*Task prompt*. Tally the lines of the records below that include the word "install", and write down only that tally.

(Difference listings)
%%

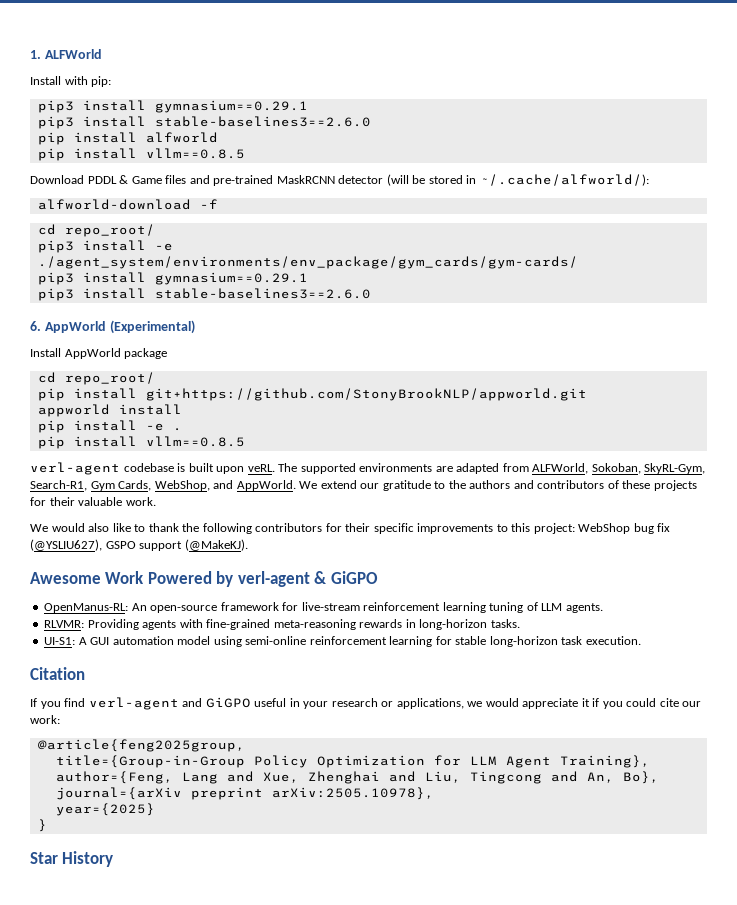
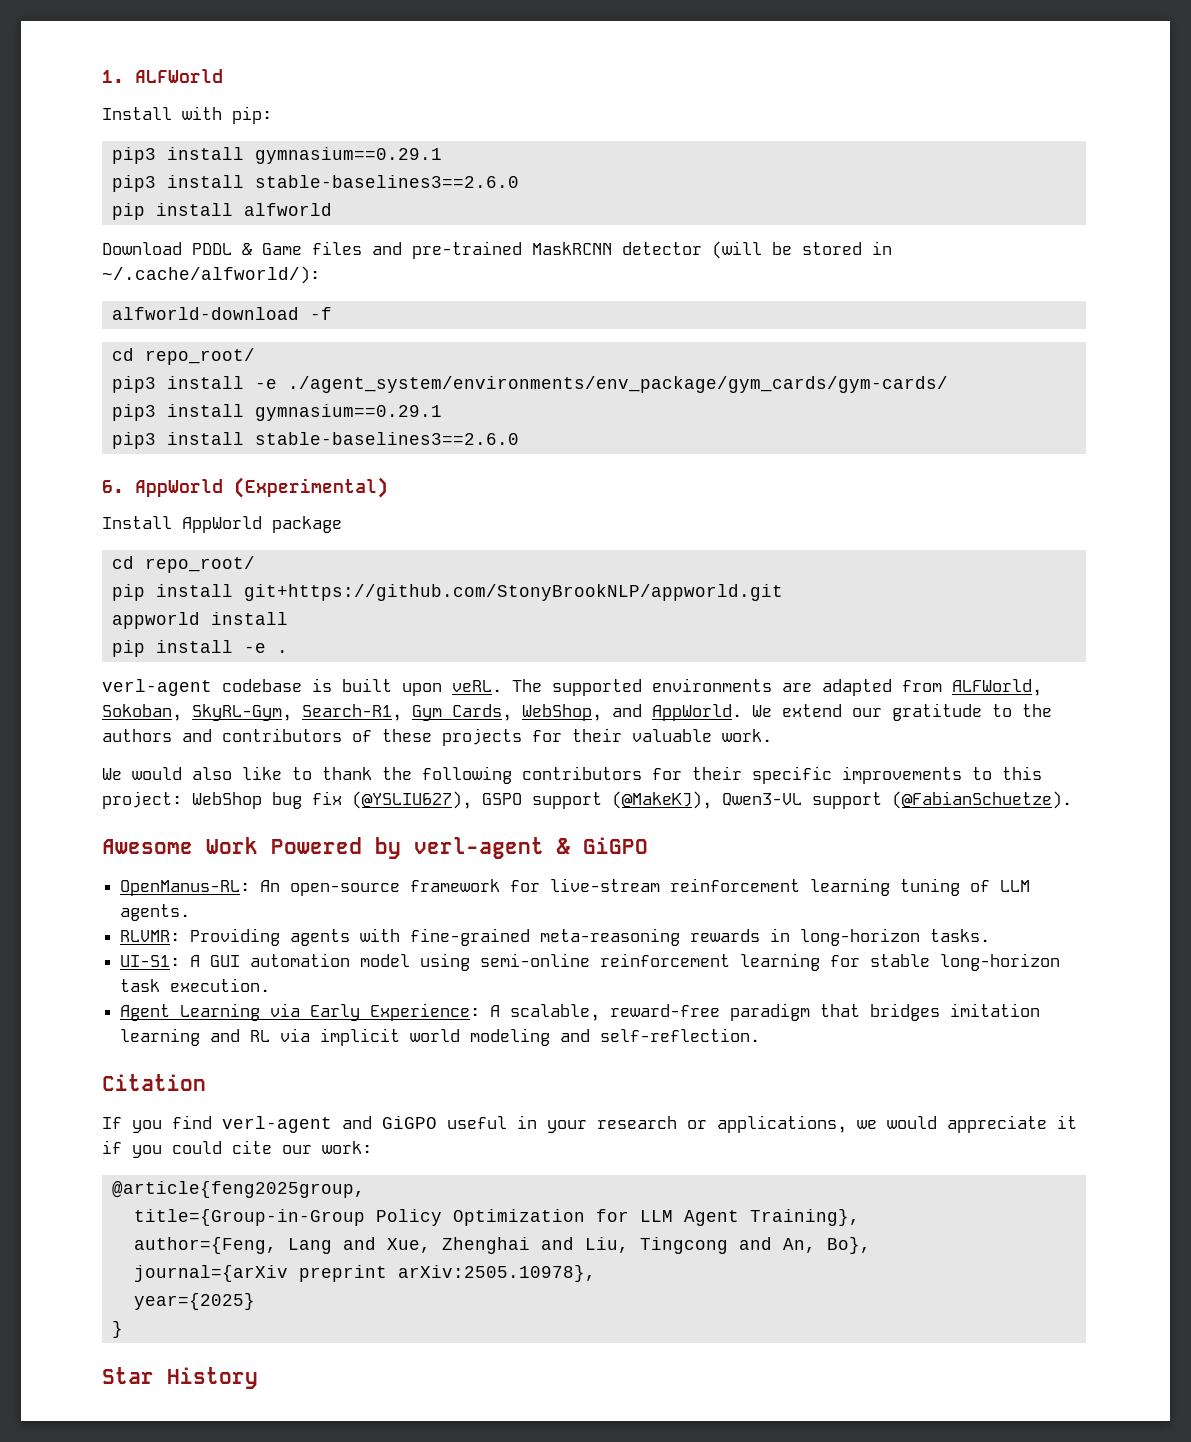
  pip install alfworld
- pip install vllm==0.8.5
  pip install -e .
- pip install vllm==0.8.5
- We would also like to thank the following contributors for their specific improvements to this project: WebShop bug fix (@YSLIU627), GSPO support (@MakeKJ).
+ We would also like to thank the following contributors for their specific improvements to this project: WebShop bug fix (@YSLIU627), GSPO support (@MakeKJ), Qwen3-VL support (@FabianSchuetze).
+ Agent Learning via Early Experience: A scalable, reward-free paradigm that bridges imitation learning and RL via implicit world modeling and self-reflection.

%%

*Problem solution*. 4